WHAT YOU SHOULD DO → Below are some records; quote exactly the lines from the one that contains "padding-left: none ->" through the one that contains "html: <div> <div>", inclusive, and no others.

RECORDS SHOWN →
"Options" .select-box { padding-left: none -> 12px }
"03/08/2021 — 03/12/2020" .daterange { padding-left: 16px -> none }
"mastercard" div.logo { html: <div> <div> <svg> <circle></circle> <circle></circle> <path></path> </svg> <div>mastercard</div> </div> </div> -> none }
--
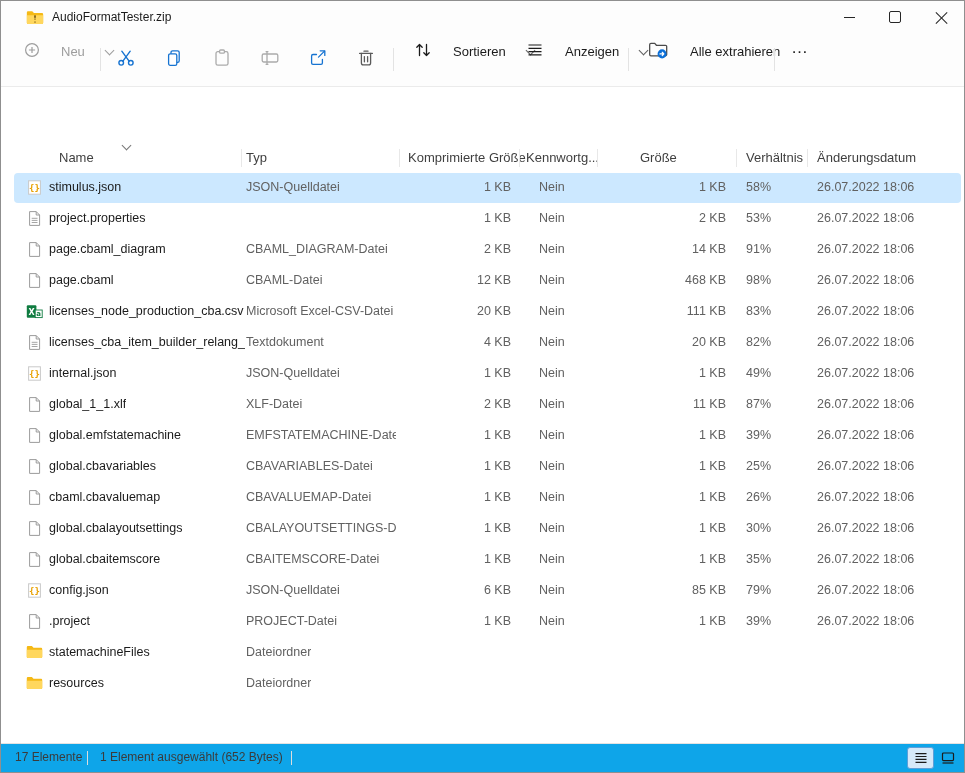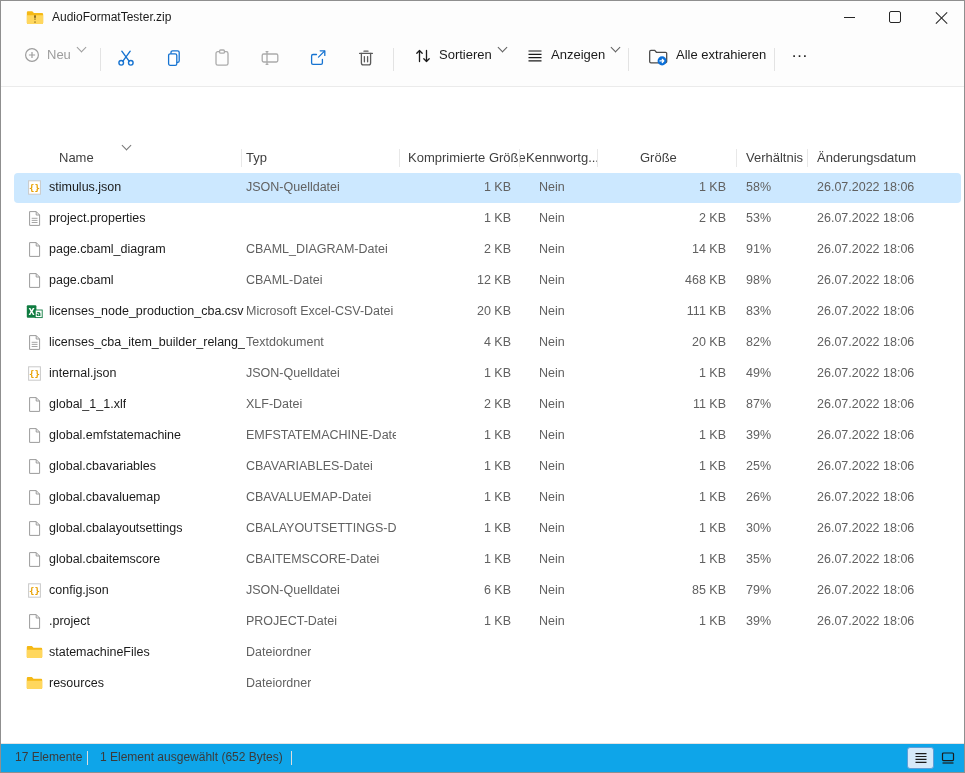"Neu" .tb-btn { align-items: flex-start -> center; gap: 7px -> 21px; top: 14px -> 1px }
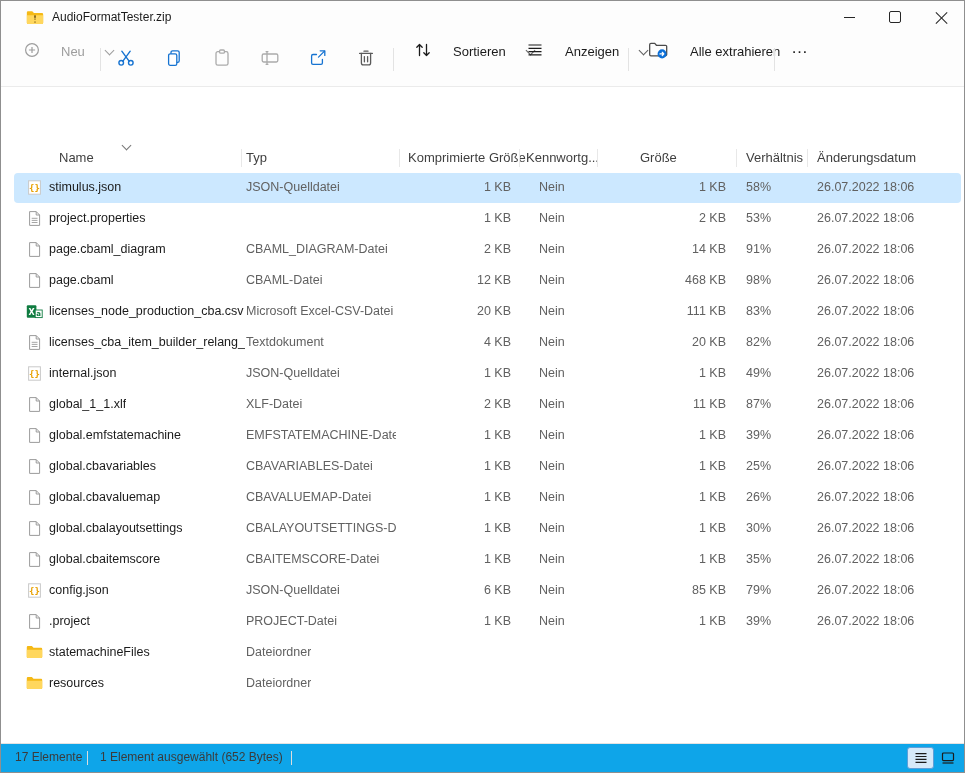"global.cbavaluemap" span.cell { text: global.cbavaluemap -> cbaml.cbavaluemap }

EXERCISE RESULT →
"Options" .select-box { padding-left: none -> 12px }
"03/08/2021 — 03/12/2020" .daterange { padding-left: 16px -> none }
"mastercard" div.logo { html: <div> <div> <svg> <circle></circle> <circle></circle> <path></path> </svg> <div>mastercard</div> </div> </div> -> none }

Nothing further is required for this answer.